During World War II, Poles and Libyans were part of the Allied coalition, which successfully defended Tobruk during an Axis siege. There is a Polish military cemetery in Tobruk, and the battle is also commemorated at the Tomb of the Unknown Soldier in Warsaw. Afterwards, in late 1941, the Poles fought against Axis forces in present-day Libya in Gazala and Bardia. In December 1941, the Polish ship SS Warszawa, which carried Allied soldiers, mostly Libyans, was hit and sunk by the Germans near Tobruk. Four crew members and 19 soldiers were killed.

In 1949, Poland opposed a British-French-American protectorate over Libya and supported Libya's full independence in the following years.
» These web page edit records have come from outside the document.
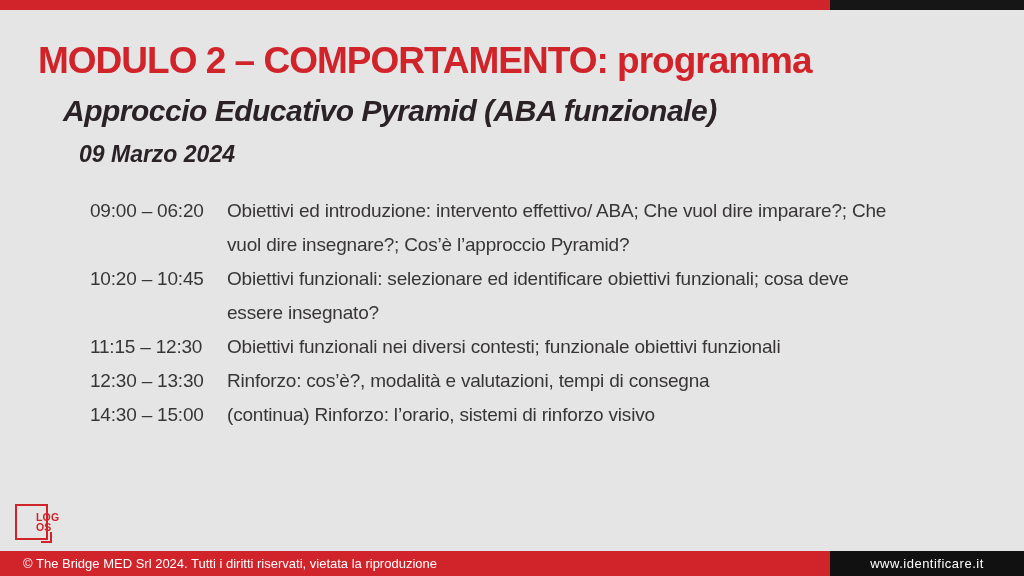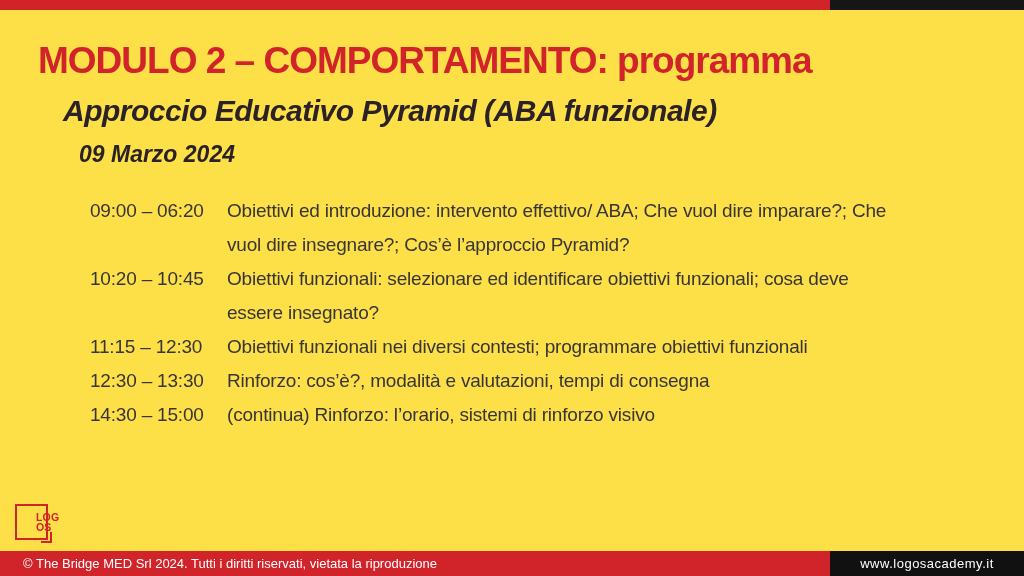--- a/index.html
+++ b/index.html
@@ -13,7 +13,7 @@
   .slide {
     position: absolute; top: 0; left: 0;
     width: 1024px; height: 576px;
-    background: #fde047;
+    background: #e5e5e5;
   }
 
   

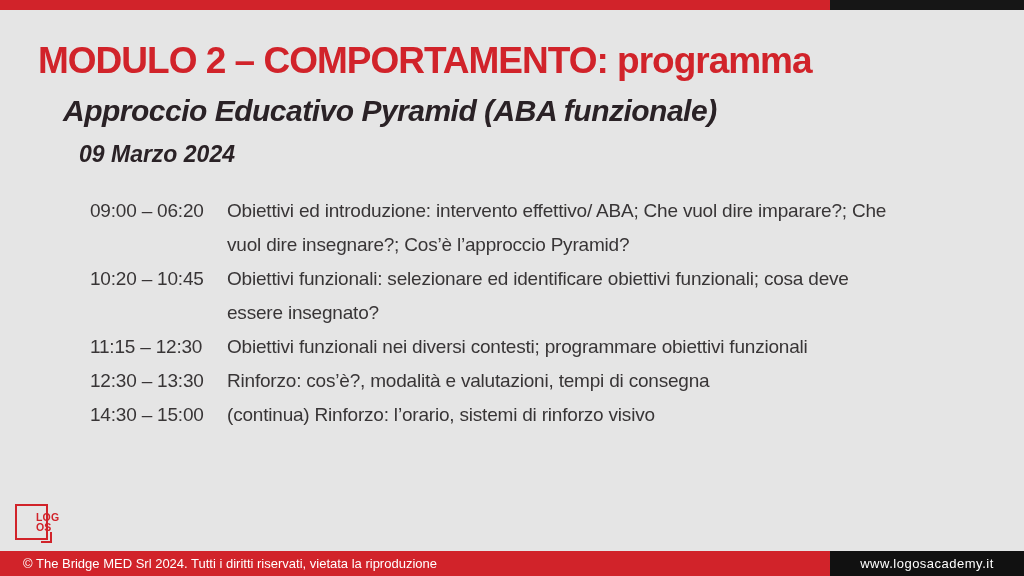--- a/index.html
+++ b/index.html
@@ -103,7 +103,7 @@
       </div>
       <div class="sched-row">
         <div class="sched-time">11:15 – 12:30</div>
-        <div class="sched-desc">Obiettivi funzionali nei diversi contesti; programmare obiettivi funzionali</div>
+        <div class="sched-desc">Obiettivi funzionali nei diversi contesti; funzionale obiettivi funzionali</div>
       </div>
       <div class="sched-row">
         <div class="sched-time">12:30 – 13:30</div>

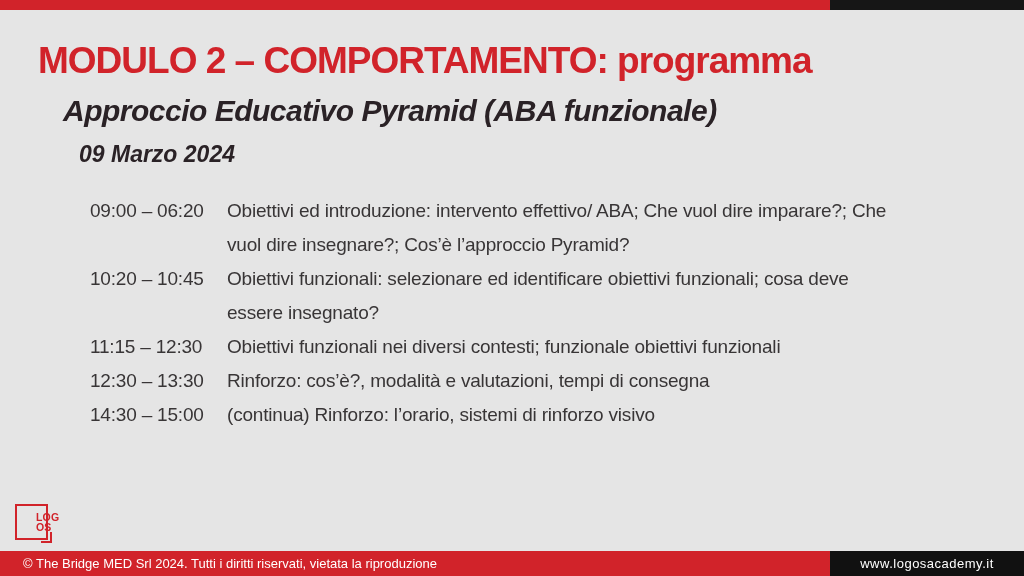--- a/index.html
+++ b/index.html
@@ -127,7 +127,7 @@
     <span>© The Bridge MED Srl 2024. Tutti i diritti riservati, vietata la riproduzione</span>
   </div>
   <div class="footer-dark">
-    <span>www.logosacademy.it</span>
+    <span>www.identificare.it</span>
   </div>
 
 </div>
Both countries established diplomatic relations on 2 December 1963. A cultural cooperation agreement between Poland and Libya was signed in Tripoli in 1976. An agreement for exchanging Libyan oil for Polish technical expertise and equipment was also concluded. In 1978, Libya was the largest importer of Polish goods among so-called Third World countries. In the early 1980s, over 10,000 Polish specialists were employed in various industrial projects and medical facilities and in Libya.

===Recent history===
Poland at the mid-2000s like the rest of West countries started to turn its eyes back on Libya after almost 20 years of absence. At the beginning of the civil war, the Polish government was not eager to participate in any military action in Libya, but called the other members of NATO and European Union to use other ways, but prime minister Donald Tusk assured that Poland would take part in some "community activities." At the same time, Polish NGOs started the preparations to help eastern Libya. The position of government concern Libya has not changed with the beginning of Military intervention in Libya.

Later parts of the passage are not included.